A redtail hawk cried in the distance as Stephen watched her glide upon the currents of the sky, floating with a sense of purpose, steady but graceful. It was then he sensed the feeling of a warm, loving blanket of comfort wash over his soul. Something dangling from a nearby low branch caught his eye, drawing his attention to a trinket hanging from a thin leather strand. Its image, suspended in the air, hung before the sun, blinding his vision and forcing him to shield his eyes with one hand while leaning against the tree trunk. “Could it be,” he thought to himself. Before him, the summer breeze gently buffeted a tiny hand-carved cross.
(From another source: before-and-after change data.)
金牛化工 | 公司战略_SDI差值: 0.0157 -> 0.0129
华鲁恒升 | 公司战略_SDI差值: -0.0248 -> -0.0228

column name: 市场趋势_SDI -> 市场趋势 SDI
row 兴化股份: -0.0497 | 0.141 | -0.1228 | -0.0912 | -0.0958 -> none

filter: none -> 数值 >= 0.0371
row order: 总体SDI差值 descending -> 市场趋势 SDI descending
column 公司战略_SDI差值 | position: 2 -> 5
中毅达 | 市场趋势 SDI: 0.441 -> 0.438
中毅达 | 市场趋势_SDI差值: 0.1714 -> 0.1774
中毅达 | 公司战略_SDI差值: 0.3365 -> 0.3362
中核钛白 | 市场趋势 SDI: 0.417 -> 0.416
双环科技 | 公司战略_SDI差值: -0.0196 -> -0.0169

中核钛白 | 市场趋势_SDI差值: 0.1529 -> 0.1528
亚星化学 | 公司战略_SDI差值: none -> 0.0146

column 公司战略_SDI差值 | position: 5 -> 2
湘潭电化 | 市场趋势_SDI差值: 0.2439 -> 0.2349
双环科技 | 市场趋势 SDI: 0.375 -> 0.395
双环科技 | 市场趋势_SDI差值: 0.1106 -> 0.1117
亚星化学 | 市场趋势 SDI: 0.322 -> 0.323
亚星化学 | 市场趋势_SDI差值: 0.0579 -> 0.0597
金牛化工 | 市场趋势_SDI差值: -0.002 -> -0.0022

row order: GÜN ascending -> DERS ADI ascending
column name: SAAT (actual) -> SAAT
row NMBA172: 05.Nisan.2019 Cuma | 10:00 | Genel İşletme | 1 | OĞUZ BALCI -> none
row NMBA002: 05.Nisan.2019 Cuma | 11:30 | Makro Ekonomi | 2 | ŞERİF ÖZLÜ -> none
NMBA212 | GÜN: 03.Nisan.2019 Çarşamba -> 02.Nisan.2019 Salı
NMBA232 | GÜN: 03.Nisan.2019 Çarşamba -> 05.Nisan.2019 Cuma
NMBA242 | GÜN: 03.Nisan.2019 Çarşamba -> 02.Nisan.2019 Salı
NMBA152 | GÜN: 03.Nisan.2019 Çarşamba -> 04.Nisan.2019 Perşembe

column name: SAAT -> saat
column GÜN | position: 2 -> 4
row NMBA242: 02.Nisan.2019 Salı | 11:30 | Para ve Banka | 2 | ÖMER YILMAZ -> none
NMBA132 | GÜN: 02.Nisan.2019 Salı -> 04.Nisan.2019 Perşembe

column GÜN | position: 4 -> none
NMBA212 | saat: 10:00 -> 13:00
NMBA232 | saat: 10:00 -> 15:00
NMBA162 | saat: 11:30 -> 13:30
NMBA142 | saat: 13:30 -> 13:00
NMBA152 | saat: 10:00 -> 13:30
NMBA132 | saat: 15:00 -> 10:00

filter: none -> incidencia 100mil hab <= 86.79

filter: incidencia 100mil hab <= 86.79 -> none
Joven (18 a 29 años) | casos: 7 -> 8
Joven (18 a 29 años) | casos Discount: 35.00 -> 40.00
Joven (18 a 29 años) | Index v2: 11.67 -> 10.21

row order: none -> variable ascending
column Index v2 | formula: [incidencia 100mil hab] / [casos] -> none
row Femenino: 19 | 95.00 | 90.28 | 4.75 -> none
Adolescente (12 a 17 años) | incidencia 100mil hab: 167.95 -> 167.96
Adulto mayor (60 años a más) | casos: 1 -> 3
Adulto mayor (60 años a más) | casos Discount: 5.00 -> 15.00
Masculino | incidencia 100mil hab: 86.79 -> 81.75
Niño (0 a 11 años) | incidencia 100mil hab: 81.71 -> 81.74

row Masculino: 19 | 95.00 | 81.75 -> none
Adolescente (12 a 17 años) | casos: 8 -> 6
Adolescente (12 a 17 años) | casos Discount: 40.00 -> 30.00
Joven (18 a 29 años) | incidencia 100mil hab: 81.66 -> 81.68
It had been a gift to his grandmother when he was still in his teens.

The embodiment of hope welled up within his being, so much so that the impression became apparent as tears welled up in his eyes, temporarily obscuring the scene before him, washing together the colors until he couldn’t see the beauty before him. At that moment, he heard a voice, but no one was there. It was as if it came from nowhere and everywhere. “Son, don’t give up on this life, for you are loved more than you know.” There it was again, the voice of reason, of hope, someone he had not thought of in a long time, his grandmother Mildred. Her passing left a hole in his teenage heart that he never seemed to be able to fill. Her soothing tones would comfort his childhood mishaps with such loving care that nothing else mattered whenever she finished consoling his wounded pride. The voice continued, “Too soon many have turned from God’s loving arms, and too soon they have found themselves awash in hopelessness and despair. Take comfort in knowing that you are not alone, that He is with you, always. And when he cometh home, he calleth together his friends and neighbors, saying unto them, rejoice with me; for I have found my sheep which was lost. Your life has a purpose, one that you may not see or understand, but someday soon, you will see what glory awaits. For now, press on towards the mark. Someday soon, you will be delivered.”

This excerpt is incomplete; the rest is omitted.